FRANÇOISE BARRÉ-SINOUSSI: Essa é uma notícia muito boa para a África do Sul e eu devo admitir que sempre fico grata ao ouvir sobre progressos obtidos na luta contra a disseminação do vírus. Vários programas nacionais de informação, educação e acesso à prevenção têm comprovado a eficácia de se encorajar o uso da camisinha. Em Uganda, por exemplo, tais programas levaram a uma redução de 50% da prevalência antes da introdução de tratamentos antirretrovirais. Nós devemos perseguir a implementação de tais programas, bem como reforçar o acesso à testagem. Um dos maiores desafios de hoje é estimular as pessoas a fazerem o teste de HIV. Há muitas pessoas soropositivas que não sabem de seu estado sorológico. Uma condição compulsória para encorajar a testagem é o combate à discriminação, não apenas de pessoas HIV positivas como de todos aqueles que são excluídos ou que têm seus direitos negados. Eu, especialmente, penso nos usuários de drogas e nos homossexuais, que frequentemente são discriminados mundo afora. Toda pessoa tem o direito ao respeito.
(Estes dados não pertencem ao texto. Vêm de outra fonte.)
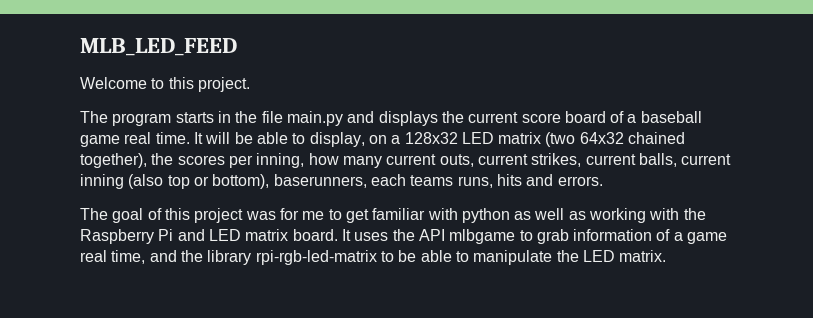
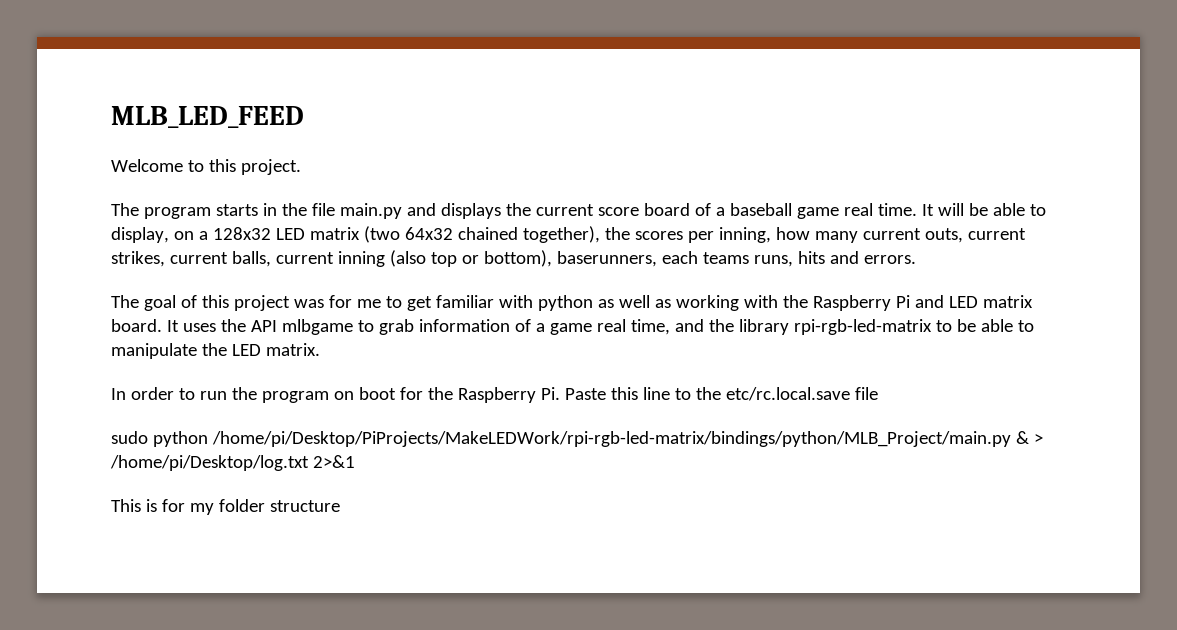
(667, 256) none -> [111,387,878,403] [111,431,1043,447] [110,455,355,471] [111,499,340,515] // In order to run the program on boot for the Raspberry Pi. Paste this line to the etc/rc.local.save file // sudo python /home/pi/Desktop/PiProjects/MakeLEDWork/rpi-rgb-led-matrix/bindings/python/MLB_Project/main.py & > /home/pi/Desktop/log.txt 2>&1 // This is for my folder structure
ROBERT GALLO: Acho que a queda nos casos na África do Sul tem muitas causas, não apenas o uso de preservativos. Nós sabemos agora que a África do Sul tem levado o problema do HIV muito a sério e o presidente Thabo Mbeki não está mais do lado de quem crê que o HIV não causa a Aids. A educação tece uma melhora significativa. O tratamento melhorou bastante e reduziu a quantidade de vírus que pode ser transmitida. Esses são fatores principais na redução da infecção. O uso de preservativo, óbvio, ajuda. Mas em certas partes do mundo, a camisinha faz com que as pessoas possam manter relações sexuais mais facilmente e algumas vezes elas se esquecem da proteção. Mas, no geral, sou a favor da disseminação da camisinha - particularmente quando há conhecimento insuficiente sobre o estado sorológico do parceiro sexual.